Revision comparison data

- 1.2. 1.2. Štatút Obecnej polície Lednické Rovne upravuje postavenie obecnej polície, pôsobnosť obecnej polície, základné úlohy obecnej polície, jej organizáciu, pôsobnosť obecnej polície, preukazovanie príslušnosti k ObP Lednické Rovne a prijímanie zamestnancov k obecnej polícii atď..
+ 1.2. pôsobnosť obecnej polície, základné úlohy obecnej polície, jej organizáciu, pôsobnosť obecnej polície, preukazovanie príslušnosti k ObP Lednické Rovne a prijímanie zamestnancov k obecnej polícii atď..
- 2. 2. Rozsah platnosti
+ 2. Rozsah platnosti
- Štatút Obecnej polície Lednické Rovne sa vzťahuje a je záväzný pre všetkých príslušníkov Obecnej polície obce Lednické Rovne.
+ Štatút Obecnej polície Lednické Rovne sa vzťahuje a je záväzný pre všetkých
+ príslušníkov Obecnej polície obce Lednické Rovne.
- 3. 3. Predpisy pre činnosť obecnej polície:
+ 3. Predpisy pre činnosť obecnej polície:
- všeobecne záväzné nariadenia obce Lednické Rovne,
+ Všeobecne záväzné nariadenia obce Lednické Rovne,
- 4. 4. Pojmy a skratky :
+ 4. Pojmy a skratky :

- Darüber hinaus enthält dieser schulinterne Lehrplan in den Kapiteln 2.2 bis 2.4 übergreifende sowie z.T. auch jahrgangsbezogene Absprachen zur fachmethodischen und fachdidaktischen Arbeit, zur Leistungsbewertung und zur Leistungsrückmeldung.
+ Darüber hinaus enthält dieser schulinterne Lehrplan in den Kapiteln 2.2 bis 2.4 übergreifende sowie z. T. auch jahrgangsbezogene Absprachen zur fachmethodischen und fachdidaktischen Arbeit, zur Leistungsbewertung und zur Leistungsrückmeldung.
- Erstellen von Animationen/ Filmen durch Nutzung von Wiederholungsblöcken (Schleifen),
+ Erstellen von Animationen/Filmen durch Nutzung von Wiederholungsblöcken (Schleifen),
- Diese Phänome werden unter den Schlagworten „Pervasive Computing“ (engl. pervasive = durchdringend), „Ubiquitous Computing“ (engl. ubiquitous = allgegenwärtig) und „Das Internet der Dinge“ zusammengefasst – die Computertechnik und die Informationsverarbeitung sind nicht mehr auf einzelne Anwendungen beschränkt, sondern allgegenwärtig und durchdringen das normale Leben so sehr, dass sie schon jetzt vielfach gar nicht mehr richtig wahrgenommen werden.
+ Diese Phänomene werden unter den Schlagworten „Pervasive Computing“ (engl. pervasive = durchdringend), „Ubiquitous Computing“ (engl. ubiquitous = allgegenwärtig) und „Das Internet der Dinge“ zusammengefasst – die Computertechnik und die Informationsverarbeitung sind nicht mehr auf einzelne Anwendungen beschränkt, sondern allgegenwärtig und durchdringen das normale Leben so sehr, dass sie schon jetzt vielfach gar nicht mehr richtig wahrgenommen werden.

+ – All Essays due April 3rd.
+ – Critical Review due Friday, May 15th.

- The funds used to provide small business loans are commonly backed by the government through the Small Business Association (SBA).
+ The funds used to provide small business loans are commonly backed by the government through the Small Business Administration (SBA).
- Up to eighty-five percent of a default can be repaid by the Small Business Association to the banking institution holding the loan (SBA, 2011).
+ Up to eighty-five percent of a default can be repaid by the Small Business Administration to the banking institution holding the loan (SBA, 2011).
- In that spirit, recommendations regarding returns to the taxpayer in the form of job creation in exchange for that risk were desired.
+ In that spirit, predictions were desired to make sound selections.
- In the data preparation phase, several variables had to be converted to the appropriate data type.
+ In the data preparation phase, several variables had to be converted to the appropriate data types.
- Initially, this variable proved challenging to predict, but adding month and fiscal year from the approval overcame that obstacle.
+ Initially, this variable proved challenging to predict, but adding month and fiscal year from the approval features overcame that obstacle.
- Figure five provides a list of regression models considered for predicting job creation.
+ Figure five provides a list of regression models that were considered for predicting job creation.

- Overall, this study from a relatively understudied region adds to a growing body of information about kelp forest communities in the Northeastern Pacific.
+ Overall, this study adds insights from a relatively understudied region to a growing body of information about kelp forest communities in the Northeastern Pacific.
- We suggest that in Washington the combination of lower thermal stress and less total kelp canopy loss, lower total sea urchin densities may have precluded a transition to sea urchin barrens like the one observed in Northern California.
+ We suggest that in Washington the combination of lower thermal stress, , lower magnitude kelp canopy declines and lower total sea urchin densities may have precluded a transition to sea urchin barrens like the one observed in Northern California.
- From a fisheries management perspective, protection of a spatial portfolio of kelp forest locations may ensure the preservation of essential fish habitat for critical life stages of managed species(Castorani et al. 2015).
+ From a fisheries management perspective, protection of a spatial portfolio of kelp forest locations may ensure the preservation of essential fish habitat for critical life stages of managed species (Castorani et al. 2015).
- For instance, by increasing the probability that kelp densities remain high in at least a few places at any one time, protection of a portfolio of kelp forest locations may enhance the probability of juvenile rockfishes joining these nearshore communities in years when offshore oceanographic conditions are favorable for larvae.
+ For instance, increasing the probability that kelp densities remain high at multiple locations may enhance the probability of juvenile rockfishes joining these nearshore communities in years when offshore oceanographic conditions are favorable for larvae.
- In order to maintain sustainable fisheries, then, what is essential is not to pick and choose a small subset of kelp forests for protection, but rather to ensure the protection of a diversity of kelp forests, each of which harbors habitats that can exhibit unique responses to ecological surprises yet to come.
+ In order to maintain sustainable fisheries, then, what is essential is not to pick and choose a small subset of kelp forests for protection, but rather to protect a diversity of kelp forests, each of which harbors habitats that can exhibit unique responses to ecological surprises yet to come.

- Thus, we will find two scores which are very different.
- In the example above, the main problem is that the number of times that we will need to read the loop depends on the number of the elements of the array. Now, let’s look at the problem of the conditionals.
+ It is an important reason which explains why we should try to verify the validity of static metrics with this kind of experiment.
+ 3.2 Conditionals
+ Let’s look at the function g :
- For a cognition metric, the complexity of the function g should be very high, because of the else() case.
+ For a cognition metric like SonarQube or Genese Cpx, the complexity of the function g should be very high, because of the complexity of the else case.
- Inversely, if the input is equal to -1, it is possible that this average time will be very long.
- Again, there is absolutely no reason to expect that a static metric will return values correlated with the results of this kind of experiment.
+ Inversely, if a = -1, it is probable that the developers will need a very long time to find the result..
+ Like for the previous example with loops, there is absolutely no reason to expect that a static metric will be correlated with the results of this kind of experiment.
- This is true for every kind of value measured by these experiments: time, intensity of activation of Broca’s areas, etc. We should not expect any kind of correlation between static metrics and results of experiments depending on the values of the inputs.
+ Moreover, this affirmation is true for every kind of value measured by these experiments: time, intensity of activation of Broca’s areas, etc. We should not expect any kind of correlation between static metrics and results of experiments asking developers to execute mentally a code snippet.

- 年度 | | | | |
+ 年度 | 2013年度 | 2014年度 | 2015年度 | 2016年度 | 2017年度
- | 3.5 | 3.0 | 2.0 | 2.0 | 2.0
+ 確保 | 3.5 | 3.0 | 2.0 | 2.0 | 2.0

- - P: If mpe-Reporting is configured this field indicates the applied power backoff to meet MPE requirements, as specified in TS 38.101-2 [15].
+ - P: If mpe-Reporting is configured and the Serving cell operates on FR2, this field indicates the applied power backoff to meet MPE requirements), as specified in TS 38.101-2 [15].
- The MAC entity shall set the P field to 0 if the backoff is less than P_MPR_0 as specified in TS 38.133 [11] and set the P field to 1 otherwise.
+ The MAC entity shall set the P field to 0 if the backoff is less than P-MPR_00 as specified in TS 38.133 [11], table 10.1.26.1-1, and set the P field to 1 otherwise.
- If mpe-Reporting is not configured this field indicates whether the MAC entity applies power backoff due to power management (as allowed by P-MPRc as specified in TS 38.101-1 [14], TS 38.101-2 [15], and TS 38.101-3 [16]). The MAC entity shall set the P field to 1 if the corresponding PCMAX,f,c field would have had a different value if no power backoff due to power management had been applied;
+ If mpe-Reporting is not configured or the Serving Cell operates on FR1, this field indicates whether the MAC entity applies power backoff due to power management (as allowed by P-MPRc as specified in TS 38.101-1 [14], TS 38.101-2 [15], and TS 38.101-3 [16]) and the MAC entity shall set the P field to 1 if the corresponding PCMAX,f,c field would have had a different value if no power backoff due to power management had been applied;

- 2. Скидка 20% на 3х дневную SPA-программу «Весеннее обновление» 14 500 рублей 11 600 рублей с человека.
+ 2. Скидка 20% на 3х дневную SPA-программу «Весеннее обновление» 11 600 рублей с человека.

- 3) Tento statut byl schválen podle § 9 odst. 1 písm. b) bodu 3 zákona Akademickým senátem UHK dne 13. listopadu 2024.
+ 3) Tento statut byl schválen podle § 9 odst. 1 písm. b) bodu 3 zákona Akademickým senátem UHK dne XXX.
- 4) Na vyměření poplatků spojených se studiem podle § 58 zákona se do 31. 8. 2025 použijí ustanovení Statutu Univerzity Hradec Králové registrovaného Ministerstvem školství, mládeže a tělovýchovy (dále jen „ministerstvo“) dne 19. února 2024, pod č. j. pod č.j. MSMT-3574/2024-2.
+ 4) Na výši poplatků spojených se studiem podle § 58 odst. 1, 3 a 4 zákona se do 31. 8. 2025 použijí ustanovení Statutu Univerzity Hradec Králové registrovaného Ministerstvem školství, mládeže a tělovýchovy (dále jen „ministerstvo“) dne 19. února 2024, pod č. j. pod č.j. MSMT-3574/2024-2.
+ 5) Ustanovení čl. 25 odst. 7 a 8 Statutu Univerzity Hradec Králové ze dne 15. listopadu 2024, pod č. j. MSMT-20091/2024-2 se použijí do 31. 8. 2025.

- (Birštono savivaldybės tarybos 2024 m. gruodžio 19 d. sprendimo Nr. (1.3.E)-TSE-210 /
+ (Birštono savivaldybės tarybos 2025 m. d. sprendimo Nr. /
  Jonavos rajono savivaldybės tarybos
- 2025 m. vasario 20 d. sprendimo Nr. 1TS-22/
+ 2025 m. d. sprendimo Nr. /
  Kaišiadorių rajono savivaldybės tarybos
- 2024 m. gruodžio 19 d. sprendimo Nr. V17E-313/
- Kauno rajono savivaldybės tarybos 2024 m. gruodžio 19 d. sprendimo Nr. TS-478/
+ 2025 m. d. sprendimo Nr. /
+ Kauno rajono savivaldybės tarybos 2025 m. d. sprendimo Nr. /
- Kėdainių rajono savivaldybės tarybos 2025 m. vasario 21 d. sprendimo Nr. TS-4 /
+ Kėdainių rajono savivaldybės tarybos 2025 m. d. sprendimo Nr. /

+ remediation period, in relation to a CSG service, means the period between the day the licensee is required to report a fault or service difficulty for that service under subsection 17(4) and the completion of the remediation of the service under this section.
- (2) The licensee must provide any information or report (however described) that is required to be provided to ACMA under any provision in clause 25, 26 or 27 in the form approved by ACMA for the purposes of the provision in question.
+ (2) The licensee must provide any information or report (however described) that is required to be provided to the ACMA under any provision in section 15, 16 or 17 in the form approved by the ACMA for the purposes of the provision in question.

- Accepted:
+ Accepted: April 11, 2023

TASK ITEM —
Look through the data and gather every line with the string "Lehrplan" in it.

OUTPUT BELOW —
- Darüber hinaus enthält dieser schulinterne Lehrplan in den Kapiteln 2.2 bis 2.4 übergreifende sowie z.T. auch jahrgangsbezogene Absprachen zur fachmethodischen und fachdidaktischen Arbeit, zur Leistungsbewertung und zur Leistungsrückmeldung.
+ Darüber hinaus enthält dieser schulinterne Lehrplan in den Kapiteln 2.2 bis 2.4 übergreifende sowie z. T. auch jahrgangsbezogene Absprachen zur fachmethodischen und fachdidaktischen Arbeit, zur Leistungsbewertung und zur Leistungsrückmeldung.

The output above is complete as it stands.